Origin of functionality in nucleotide-dependent enzymes: the build-up of a complex catalytic network

YANG G; BAILLEUL G; NICOLL CR; MATTEVI A; FRAAIJE MW; MASCOTTI ML

Simposio; Gordon Research Seminar: Molecular Mechanisms in Evolution; 2023

Nucleotide-dependent enzymes are crucial for all life forms. These enzymes stand out from others because of two reasons, (i) they enable catalysis by the orchestrated action of a variety of elements –an electron donor/acceptor, a substrate, the amino acids at the active site- and, (ii) nucleotides were likely the drivers of the transition from chemical catalysis to enzymatic catalysis, a major contribution for life emergence on Earth. One of the main groups of extant, nucleotide-based cofactors are the flavins.

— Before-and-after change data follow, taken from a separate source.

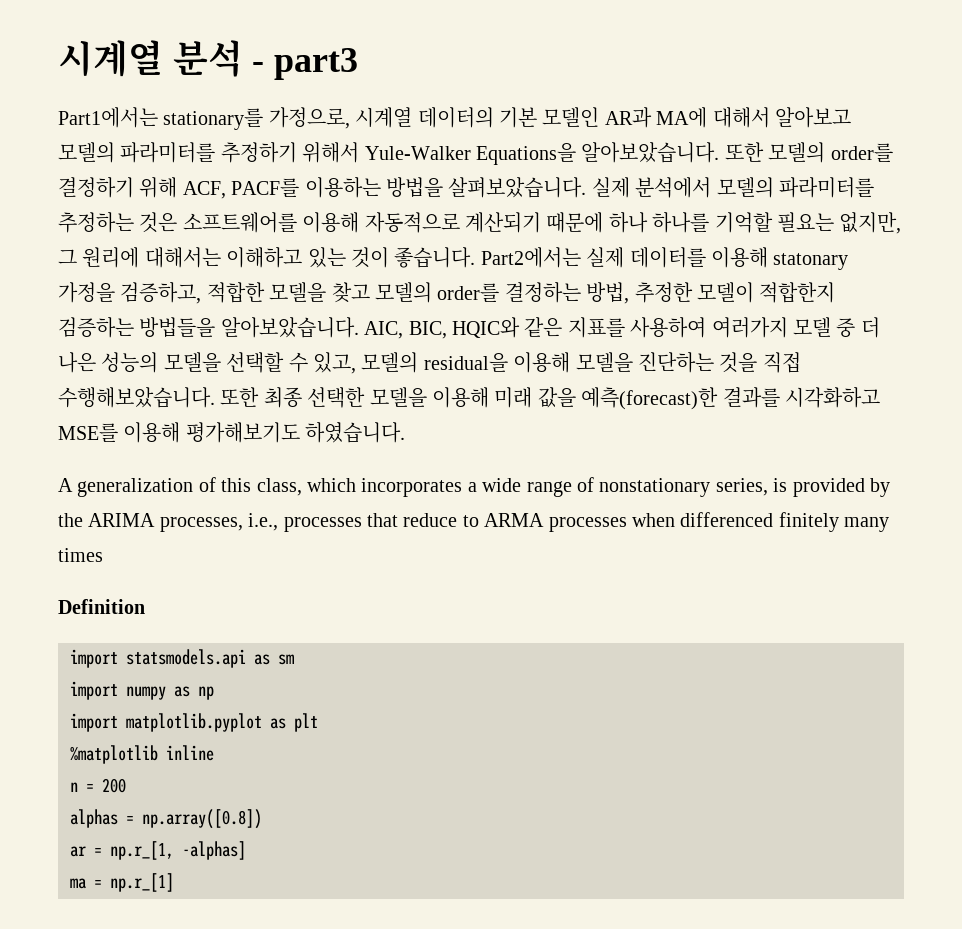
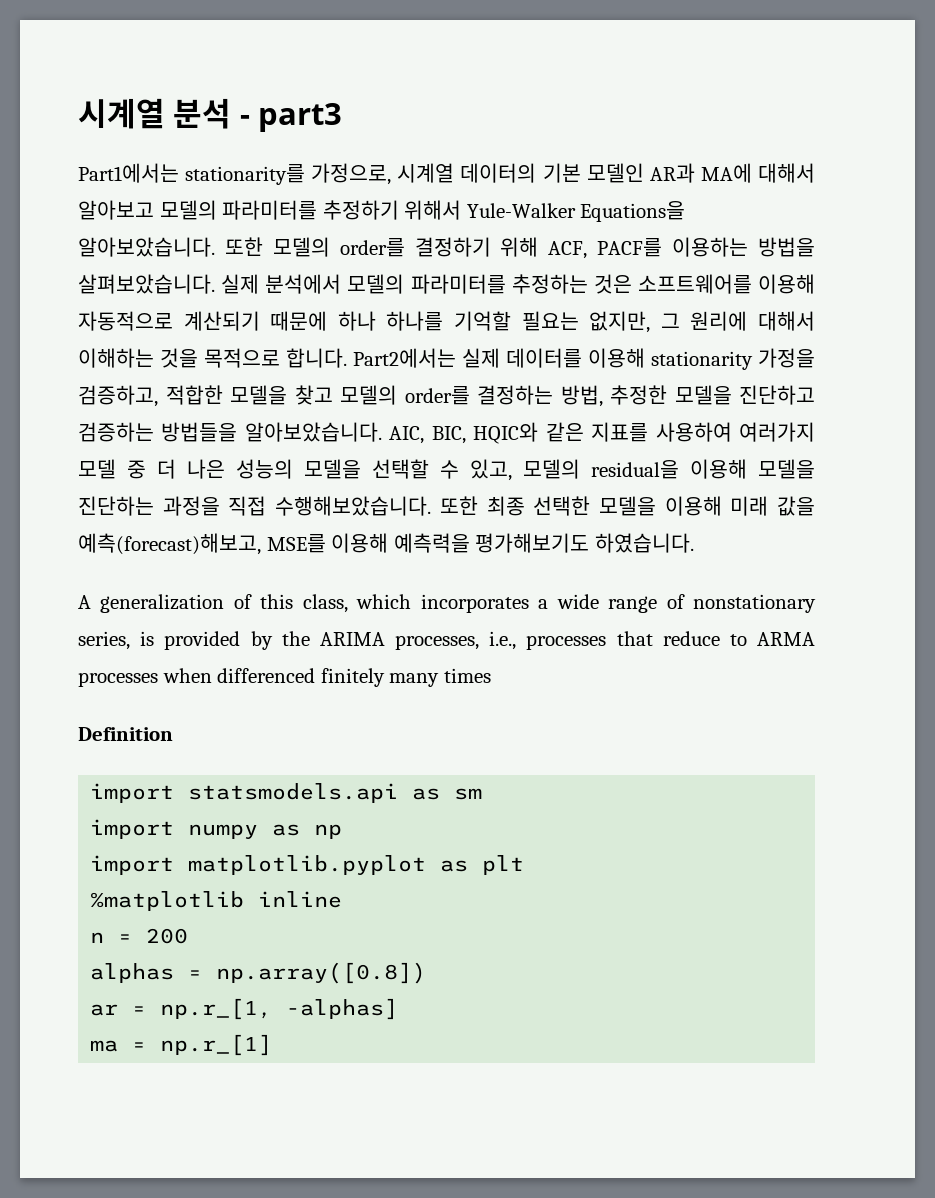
- Part1에서는 stationary를 가정으로, 시계열 데이터의 기본 모델인 AR과 MA에 대해서 알아보고 모델의 파라미터를 추정하기 위해서 Yule-Walker Equations을 알아보았습니다.
+ Part1에서는 stationarity를 가정으로, 시계열 데이터의 기본 모델인 AR과 MA에 대해서 알아보고 모델의 파라미터를 추정하기 위해서 Yule-Walker Equations을 알아보았습니다.
- 실제 분석에서 모델의 파라미터를 추정하는 것은 소프트웨어를 이용해 자동적으로 계산되기 때문에 하나 하나를 기억할 필요는 없지만, 그 원리에 대해서는 이해하고 있는 것이 좋습니다.
+ 실제 분석에서 모델의 파라미터를 추정하는 것은 소프트웨어를 이용해 자동적으로 계산되기 때문에 하나 하나를 기억할 필요는 없지만, 그 원리에 대해서 이해하는 것을 목적으로 합니다.
- Part2에서는 실제 데이터를 이용해 statonary 가정을 검증하고, 적합한 모델을 찾고 모델의 order를 결정하는 방법, 추정한 모델이 적합한지 검증하는 방법들을 알아보았습니다.
+ Part2에서는 실제 데이터를 이용해 stationarity 가정을 검증하고, 적합한 모델을 찾고 모델의 order를 결정하는 방법, 추정한 모델을 진단하고 검증하는 방법들을 알아보았습니다.
- AIC, BIC, HQIC와 같은 지표를 사용하여 여러가지 모델 중 더 나은 성능의 모델을 선택할 수 있고, 모델의 residual을 이용해 모델을 진단하는 것을 직접 수행해보았습니다.
+ AIC, BIC, HQIC와 같은 지표를 사용하여 여러가지 모델 중 더 나은 성능의 모델을 선택할 수 있고, 모델의 residual을 이용해 모델을 진단하는 과정을 직접 수행해보았습니다.
- 또한 최종 선택한 모델을 이용해 미래 값을 예측(forecast)한 결과를 시각화하고 MSE를 이용해 평가해보기도 하였습니다.
+ 또한 최종 선택한 모델을 이용해 미래 값을 예측(forecast)해보고, MSE를 이용해 예측력을 평가해보기도 하였습니다.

Flavins allow cells to handle high energy electrons to oxidize/reduce metabolites and xenobiotics or to even generate energy gradients across membranes. Over the last years we have investigated the evolutionary history of the flavoprotein monooxygenases. This enzyme family comprises three well-defined, functionally-divergent groups: the FMOs, NMOs and BVMOs. To explore the origin and divergence of the functionality across the different groups, we resurrected and characterized ancestors from different branches and periods in the time-scale of life on Earth. First, we investigated the so-called flavin-containing monooxygenases (FMOs). We discovered that the functional divergence of nowadays jawed vertebrates FMOs is the result of functional optimization via gene-duplication, linked to the emergence of tetrapods (≈ 350 mya). A complex catalytic network involving epistasis relayed by the ligand allows some FMOs to be promiscuous towards non-canonical enzymatic activities as the BV oxidation. More recently, we focused on the prokaryotic flavin-containing Baeyer-Villiger monooxygenases (BVMOs). We followed a specific lineage of well-characterized extant enzymes across the great oxygenation event (≈ 2.3-2.5 bya). By deeply scanning the biochemical features of ancestral BVMOs we have been able to understand how the redox activity was first built by coenzyme recruiting and then followed with the monooxygenase-functionality optimization. Combined together, our results portrait how complex enzymatic mechanisms arose in evolution.